**EXERCISE REQUIREMENTS:** Please reproduce, exactly and with nothing added, the line containing "- b) Reglamento" and every line after it to the end of the records.

** Opening INPUT DATA block **

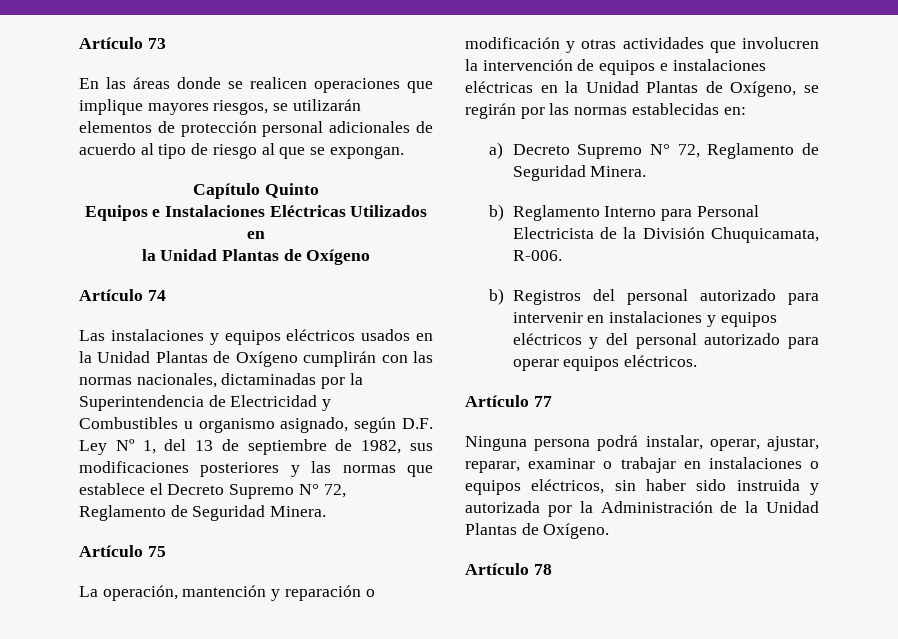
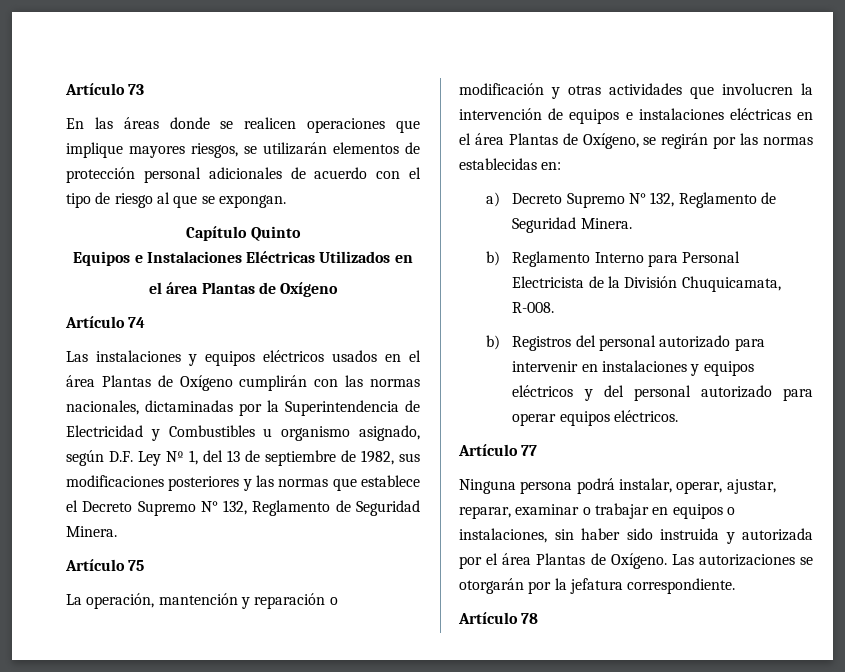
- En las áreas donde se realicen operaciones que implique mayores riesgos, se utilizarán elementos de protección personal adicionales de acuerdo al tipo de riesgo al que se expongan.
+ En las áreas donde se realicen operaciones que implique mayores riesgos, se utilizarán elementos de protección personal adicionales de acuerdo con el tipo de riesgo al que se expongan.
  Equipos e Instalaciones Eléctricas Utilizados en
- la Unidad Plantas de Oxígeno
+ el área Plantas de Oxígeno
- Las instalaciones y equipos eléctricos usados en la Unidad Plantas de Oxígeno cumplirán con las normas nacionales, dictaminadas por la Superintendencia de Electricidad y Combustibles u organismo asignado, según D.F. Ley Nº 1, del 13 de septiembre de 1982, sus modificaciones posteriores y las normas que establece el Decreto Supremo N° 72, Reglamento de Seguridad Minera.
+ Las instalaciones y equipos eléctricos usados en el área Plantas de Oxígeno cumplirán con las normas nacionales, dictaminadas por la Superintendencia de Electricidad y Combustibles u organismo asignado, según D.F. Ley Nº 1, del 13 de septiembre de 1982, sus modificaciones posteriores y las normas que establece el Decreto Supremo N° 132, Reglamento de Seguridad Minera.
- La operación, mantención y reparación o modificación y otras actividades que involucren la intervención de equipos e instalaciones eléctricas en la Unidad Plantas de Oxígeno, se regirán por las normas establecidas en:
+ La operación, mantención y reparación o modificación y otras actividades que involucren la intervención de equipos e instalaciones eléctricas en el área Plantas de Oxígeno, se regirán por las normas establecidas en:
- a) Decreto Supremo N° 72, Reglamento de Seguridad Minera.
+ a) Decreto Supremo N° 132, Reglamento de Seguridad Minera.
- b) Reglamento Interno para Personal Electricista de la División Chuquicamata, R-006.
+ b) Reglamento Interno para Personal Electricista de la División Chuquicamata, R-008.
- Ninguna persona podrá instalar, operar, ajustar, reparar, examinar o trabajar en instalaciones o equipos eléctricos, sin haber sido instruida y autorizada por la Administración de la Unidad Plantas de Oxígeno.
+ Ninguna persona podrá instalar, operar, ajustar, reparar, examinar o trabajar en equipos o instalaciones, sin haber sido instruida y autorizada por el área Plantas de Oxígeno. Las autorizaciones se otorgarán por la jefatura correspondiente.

** Closing INPUT DATA block **

**TASK RESULT:**
- b) Reglamento Interno para Personal Electricista de la División Chuquicamata, R-006.
+ b) Reglamento Interno para Personal Electricista de la División Chuquicamata, R-008.
- Ninguna persona podrá instalar, operar, ajustar, reparar, examinar o trabajar en instalaciones o equipos eléctricos, sin haber sido instruida y autorizada por la Administración de la Unidad Plantas de Oxígeno.
+ Ninguna persona podrá instalar, operar, ajustar, reparar, examinar o trabajar en equipos o instalaciones, sin haber sido instruida y autorizada por el área Plantas de Oxígeno. Las autorizaciones se otorgarán por la jefatura correspondiente.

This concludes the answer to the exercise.